The lines to transcribe begin with the one containing "(682, 465) none -> [619,682,681,694] location" and end with the last line below; reproduce them exactly, without the pictures.
··· Entries shown
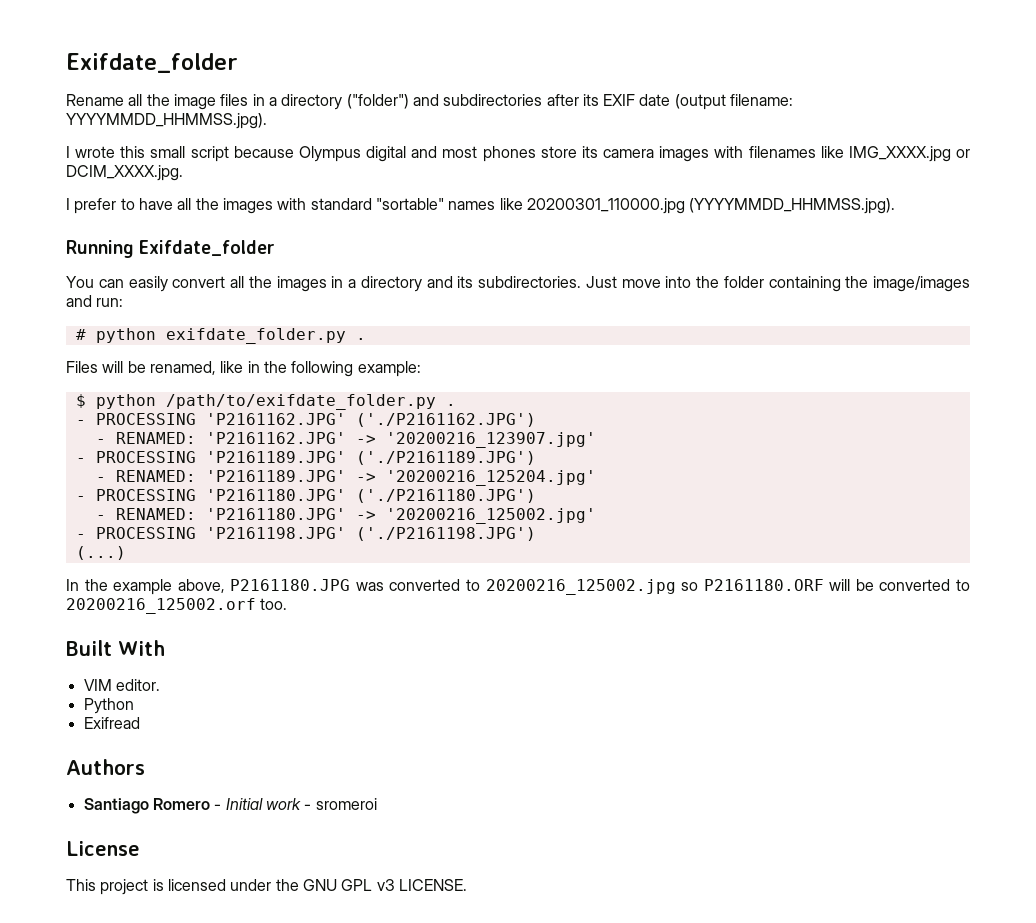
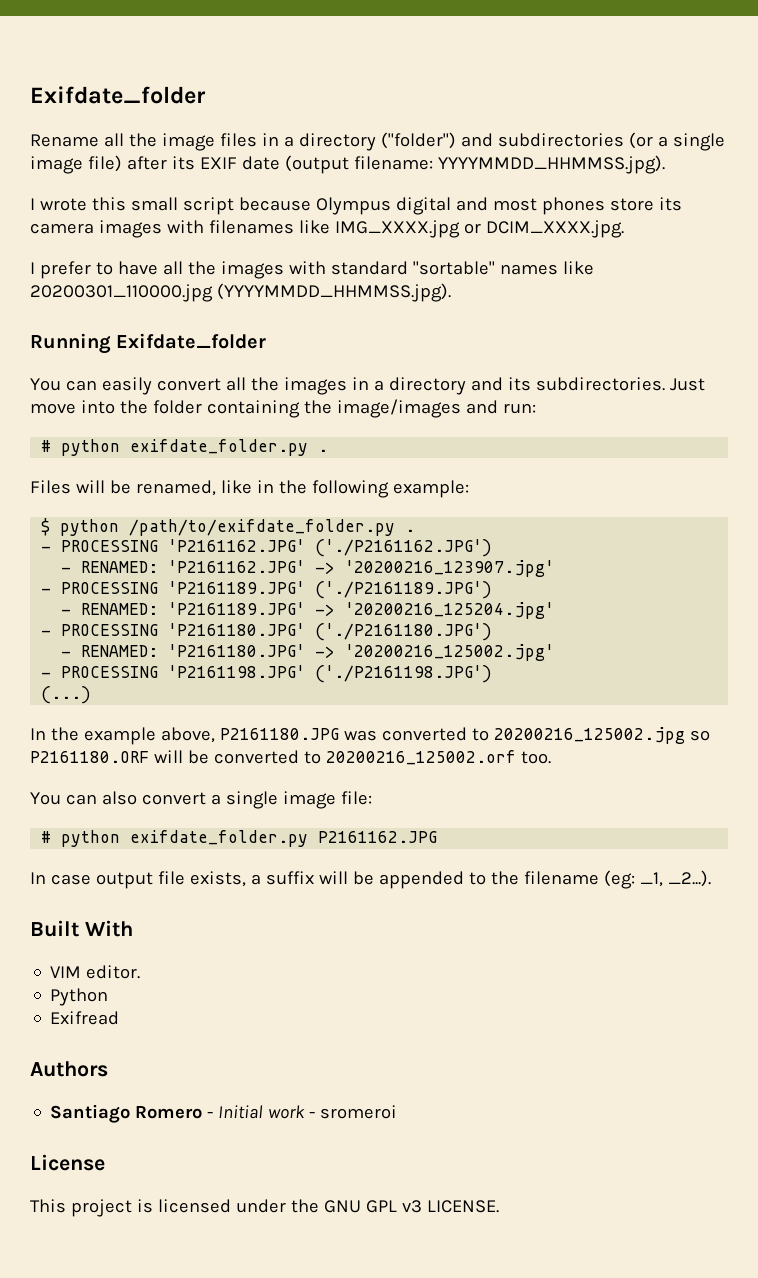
(543, 100) none -> [628,132,725,151] [30,155,122,174] (or a single image file)
(288, 604) none -> [30,791,372,809] [41,830,438,847] [30,870,711,889] // You can also convert a single image file: // # python exifdate_folder.py P2161162.JPG // In case output file exists, a suffix will be appended to the filename (eg: _1, _2...).

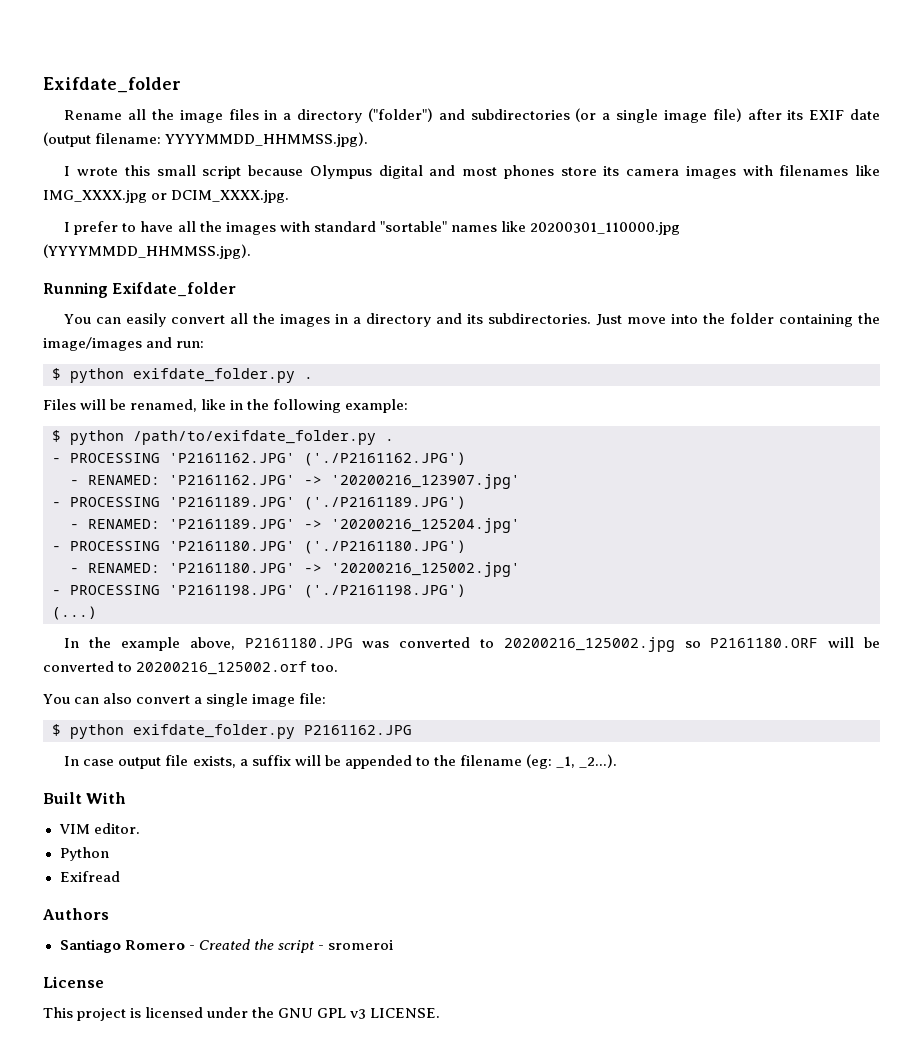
[41,440,52,452] # -> [52,368,61,380] $
[41,831,52,843] # -> [52,724,61,736] $
[218,1105,306,1119] Initial work -> [198,939,314,953] Created the script

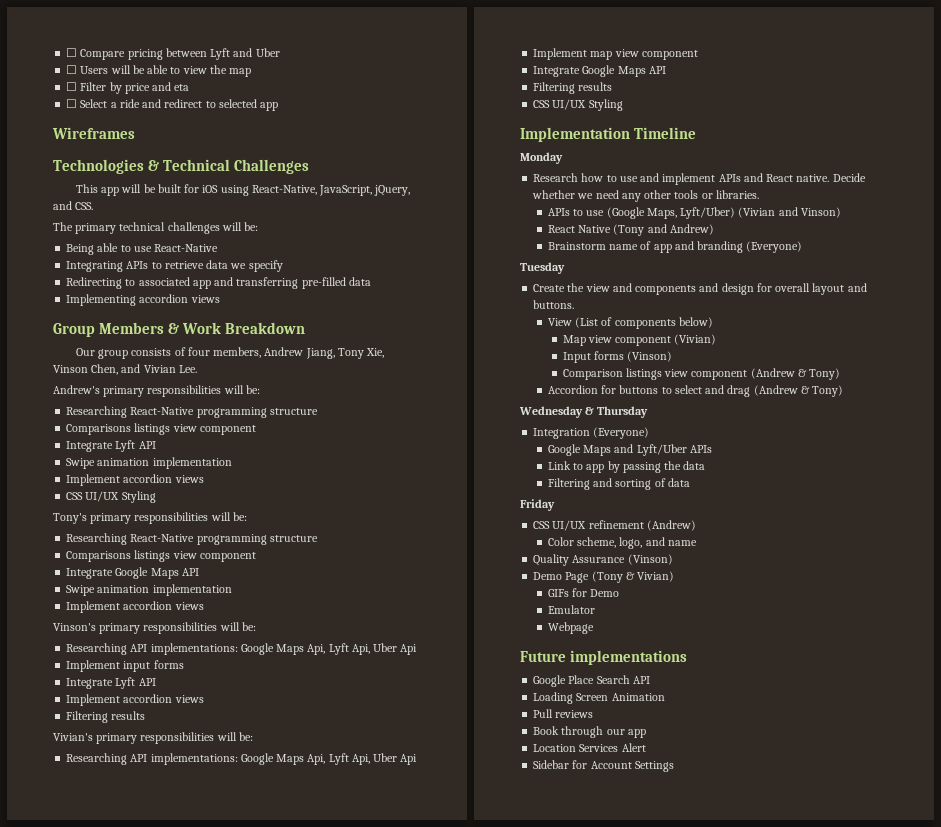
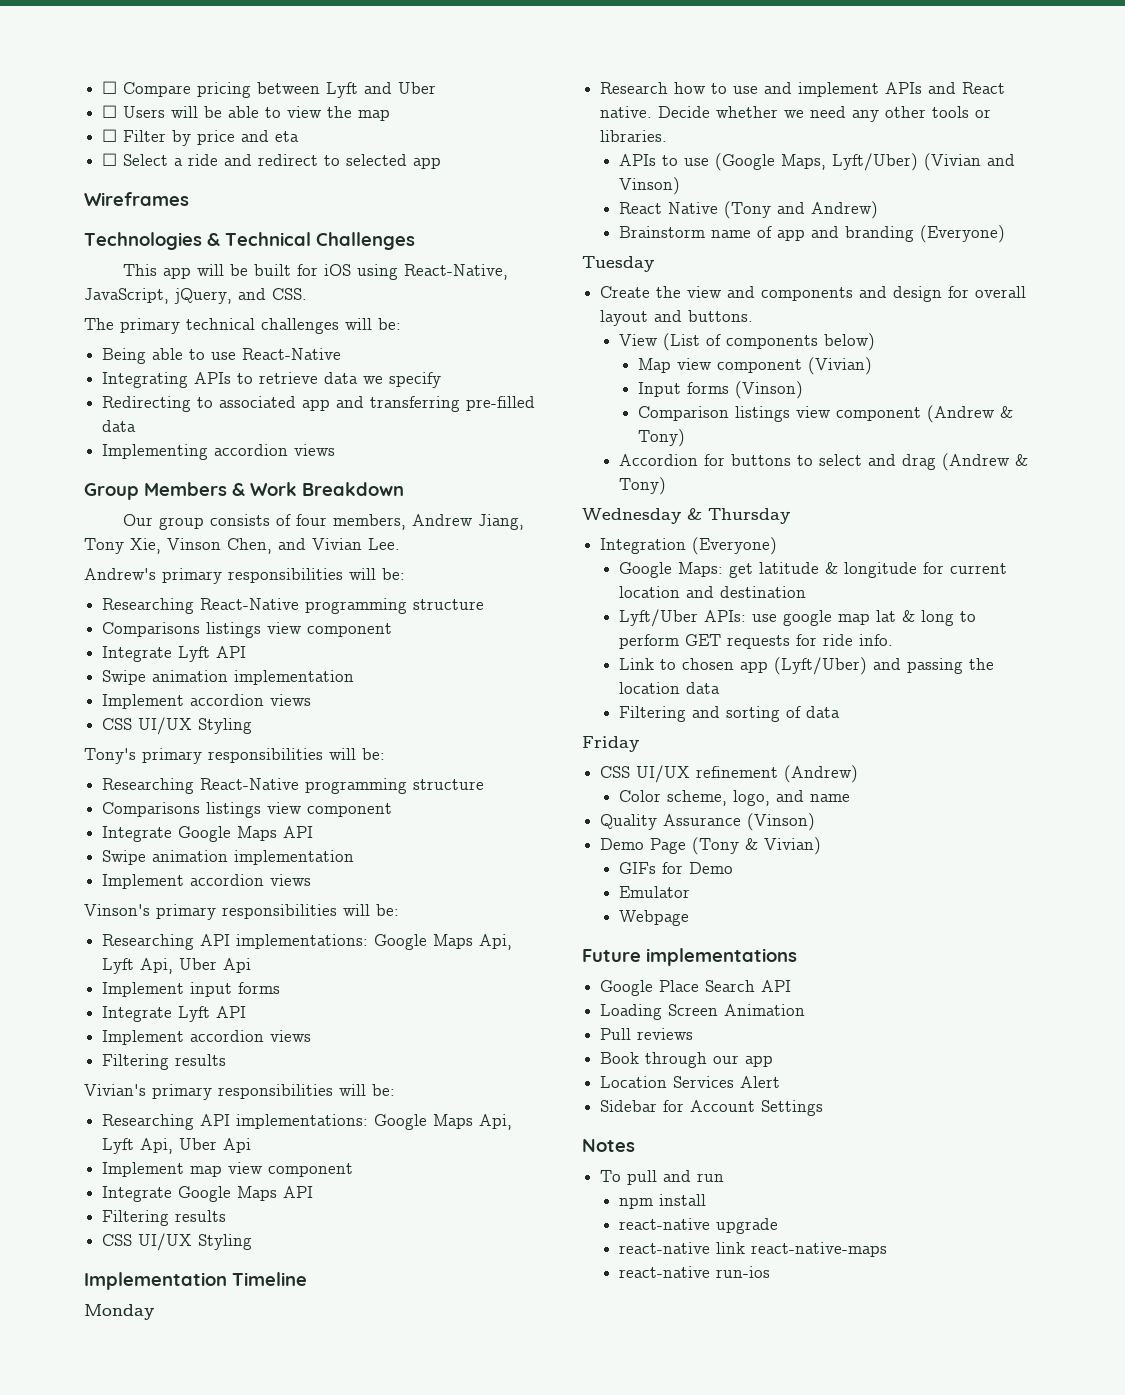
[583,444,712,456] [547,461,620,473] Maps and Lyft/Uber APIs // Link to app by -> [678,562,1008,578] [619,586,807,598] [619,609,977,627] [619,634,894,649] [619,657,902,675] Maps: get latitude & longitude for current location and destination // Lyft/Uber APIs: use google map lat & long to perform GET requests for ride info. // Link to chosen app (Lyft/Uber) and
(682, 465) none -> [619,682,681,694] location
(674, 766) none -> [582,1139,635,1152] [600,1170,725,1185] [619,1194,707,1209] [619,1218,779,1234] [619,1242,888,1257] [619,1266,771,1278] // Notes // To pull and run // npm install // react-native upgrade // react-native link react-native-maps // react-native run-ios

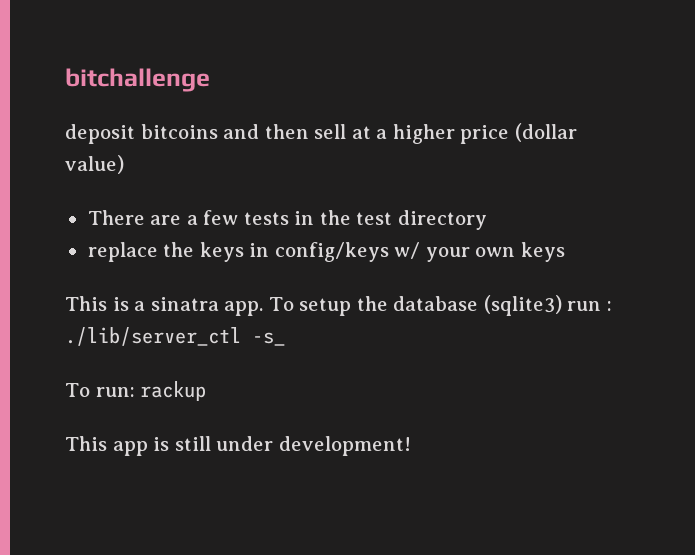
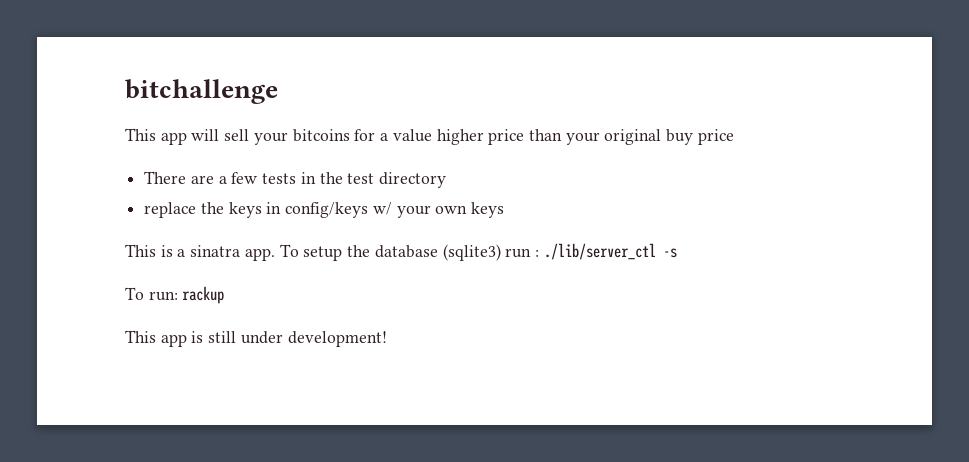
[65,123,577,144] [65,155,124,174] deposit bitcoins and then sell at a higher price (dollar value) -> [125,128,734,145] This app will sell your bitcoins for a value higher price than your original buy price
[252,332,285,346] -s_ -> [662,248,677,258] -s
······
▶ **Written response**
(682, 465) none -> [619,682,681,694] location
(674, 766) none -> [582,1139,635,1152] [600,1170,725,1185] [619,1194,707,1209] [619,1218,779,1234] [619,1242,888,1257] [619,1266,771,1278] // Notes // To pull and run // npm install // react-native upgrade // react-native link react-native-maps // react-native run-ios

[65,123,577,144] [65,155,124,174] deposit bitcoins and then sell at a higher price (dollar value) -> [125,128,734,145] This app will sell your bitcoins for a value higher price than your original buy price
[252,332,285,346] -s_ -> [662,248,677,258] -s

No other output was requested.